The range runs from the line containing "1px; background: #3a414b;" to the last line of the entries. Copy that range exactly, omitting pictures.

[Records from a dataset]
· · · ·
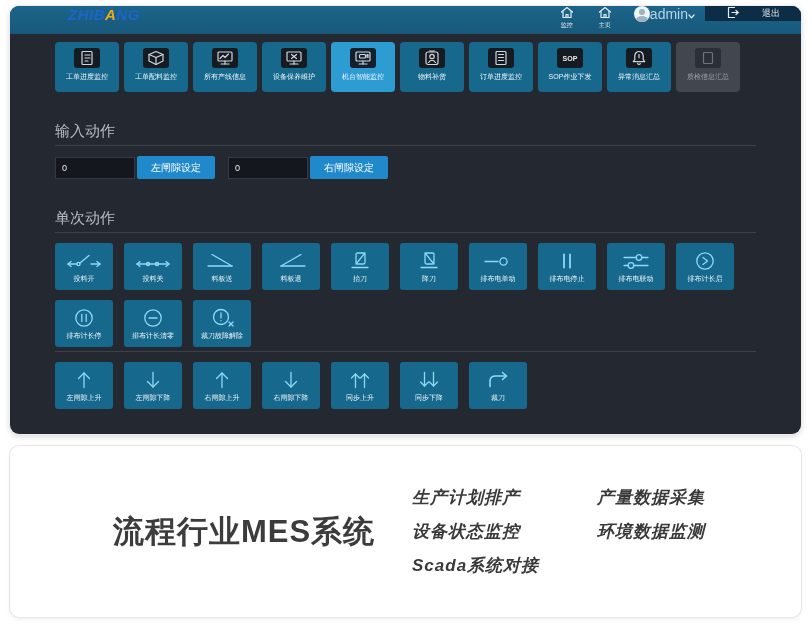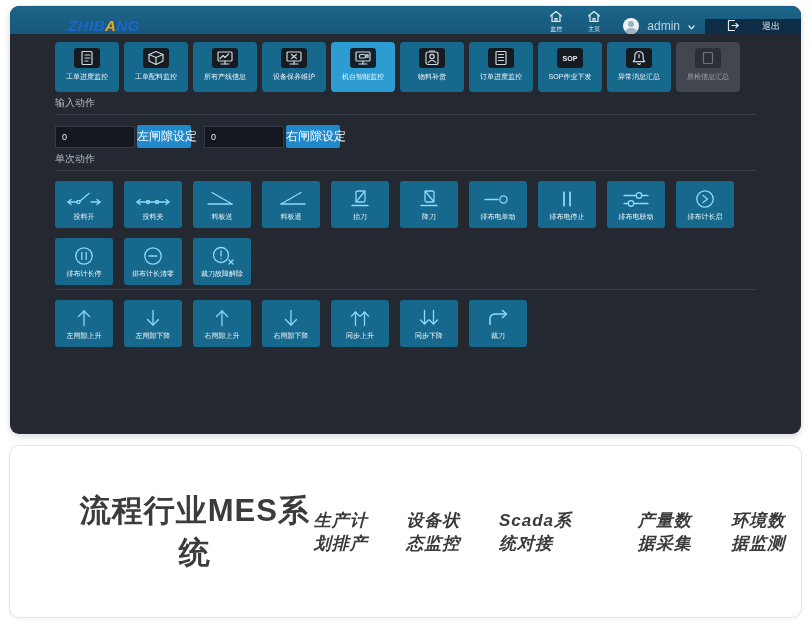--- a/index.html
+++ b/index.html
@@ -23,7 +23,7 @@
   .topbar {
     height: 28px;
     background: linear-gradient(180deg,#1c648a,#17597c);
-    display: flex; align-items: flex-end;
+    display: flex; align-items: flex-start;
   }
   .logo {
     margin-left: 58px; display: flex; align-items: center;

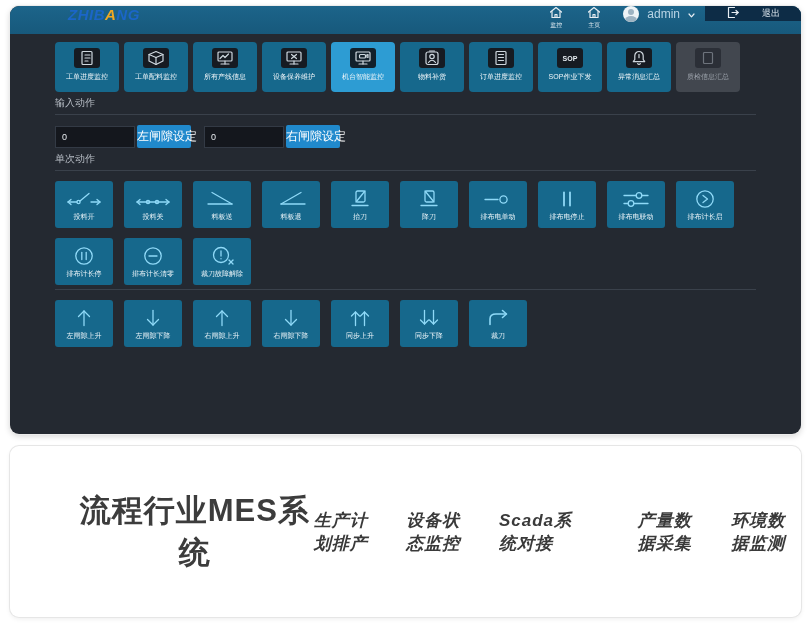--- a/index.html
+++ b/index.html
@@ -38,8 +38,8 @@
     color: #e7f0f5; font-size: 6px; cursor: pointer;
   }
   .user {
-    display: flex; align-items: center; gap: 8px;
-    padding: 0 10px; color: #b7d3e4; font-size: 12px; cursor: pointer;
+    display: flex; align-items: center; gap: 0;
+    padding: 0 10px; color: #b7d3e4; font-size: 14px; cursor: pointer;
   }
   .avatar {
     width: 16px; height: 16px; border-radius: 50%;

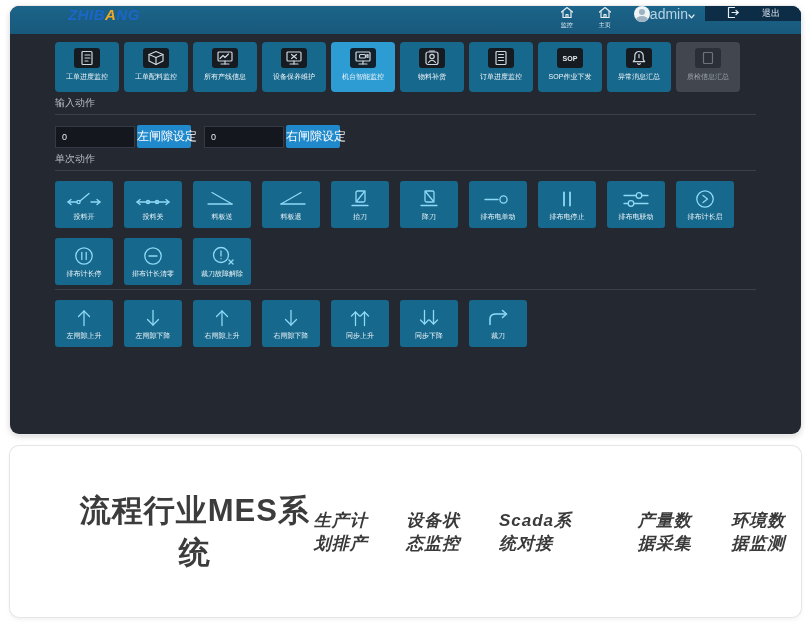--- a/index.html
+++ b/index.html
@@ -74,7 +74,7 @@
   .tile.disabled .tlabel { color: #9ba1aa; }
 
   
-  .sec-title { margin-top: 4px; font-size: 10px; color: #b6bcc4; }
+  .sec-title { margin-top: 30px; font-size: 15px; color: #b6bcc4; }
   .sec-line { height: 1px; background: #3a414b; margin-top: 4px; }
 
   .input-row { display: flex; gap: 13px; margin-top: 10px; }

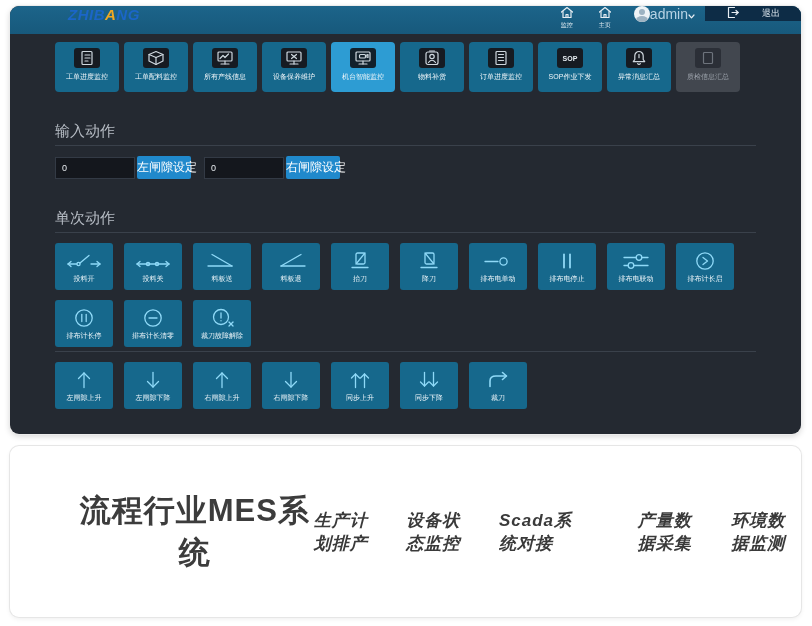--- a/index.html
+++ b/index.html
@@ -85,8 +85,8 @@
     font-size: 9px; padding: 0 6px; font-family: inherit;
   }
   .setbtn {
-    width: 54px; height: 23px; background: #2089cc; border: none;
-    border-radius: 2px; color: #fff; font-size: 12px; cursor: pointer;
+    width: 78px; height: 23px; background: #2089cc; border: none;
+    border-radius: 2px; color: #fff; font-size: 10px; cursor: pointer;
     font-family: inherit; white-space: nowrap;
   }
 

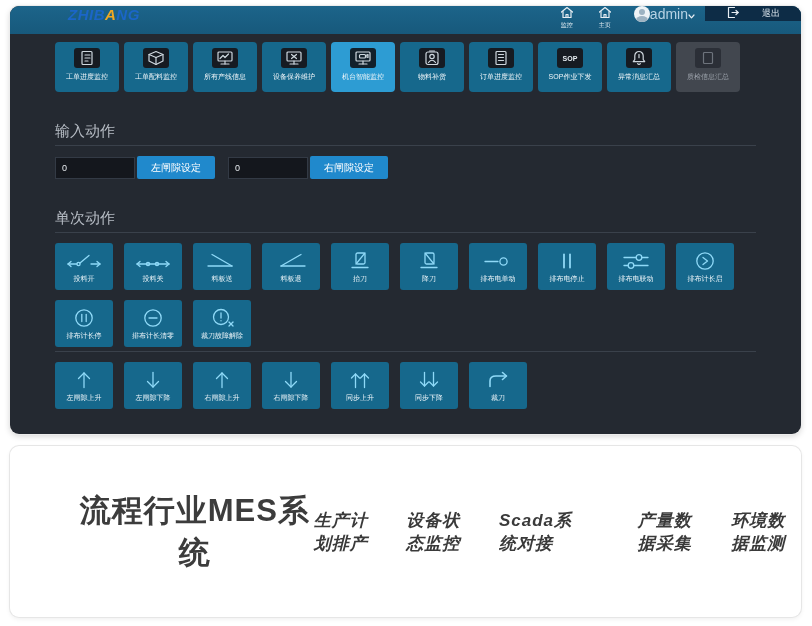--- a/index.html
+++ b/index.html
@@ -115,7 +115,7 @@
     font-size: 31px; font-weight: bold; color: #3c3c3c; letter-spacing: 1px; text-align: center;
   }
   .f-cols { display: flex; gap: 58px; }
-  .f-col { display: flex; flex-direction: row; gap: 24px; }
+  .f-col { display: flex; flex-direction: column; gap: 11px; }
   .f-item { font-size: 17px; font-weight: bold; font-style: italic; color: #3a3a3a; letter-spacing: 1px; }
 </style>
 </head>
· · · ·
* **Task solution**
   .sec-line { height: 1px; background: #3a414b; margin-top: 4px; }
 
   .input-row { display: flex; gap: 13px; margin-top: 10px; }

--- a/index.html
+++ b/index.html
@@ -85,8 +85,8 @@
     font-size: 9px; padding: 0 6px; font-family: inherit;
   }
   .setbtn {
-    width: 54px; height: 23px; background: #2089cc; border: none;
-    border-radius: 2px; color: #fff; font-size: 12px; cursor: pointer;
+    width: 78px; height: 23px; background: #2089cc; border: none;
+    border-radius: 2px; color: #fff; font-size: 10px; cursor: pointer;
     font-family: inherit; white-space: nowrap;
   }
 

--- a/index.html
+++ b/index.html
@@ -115,7 +115,7 @@
     font-size: 31px; font-weight: bold; color: #3c3c3c; letter-spacing: 1px; text-align: center;
   }
   .f-cols { display: flex; gap: 58px; }
-  .f-col { display: flex; flex-direction: row; gap: 24px; }
+  .f-col { display: flex; flex-direction: column; gap: 11px; }
   .f-item { font-size: 17px; font-weight: bold; font-style: italic; color: #3a3a3a; letter-spacing: 1px; }
 </style>
 </head>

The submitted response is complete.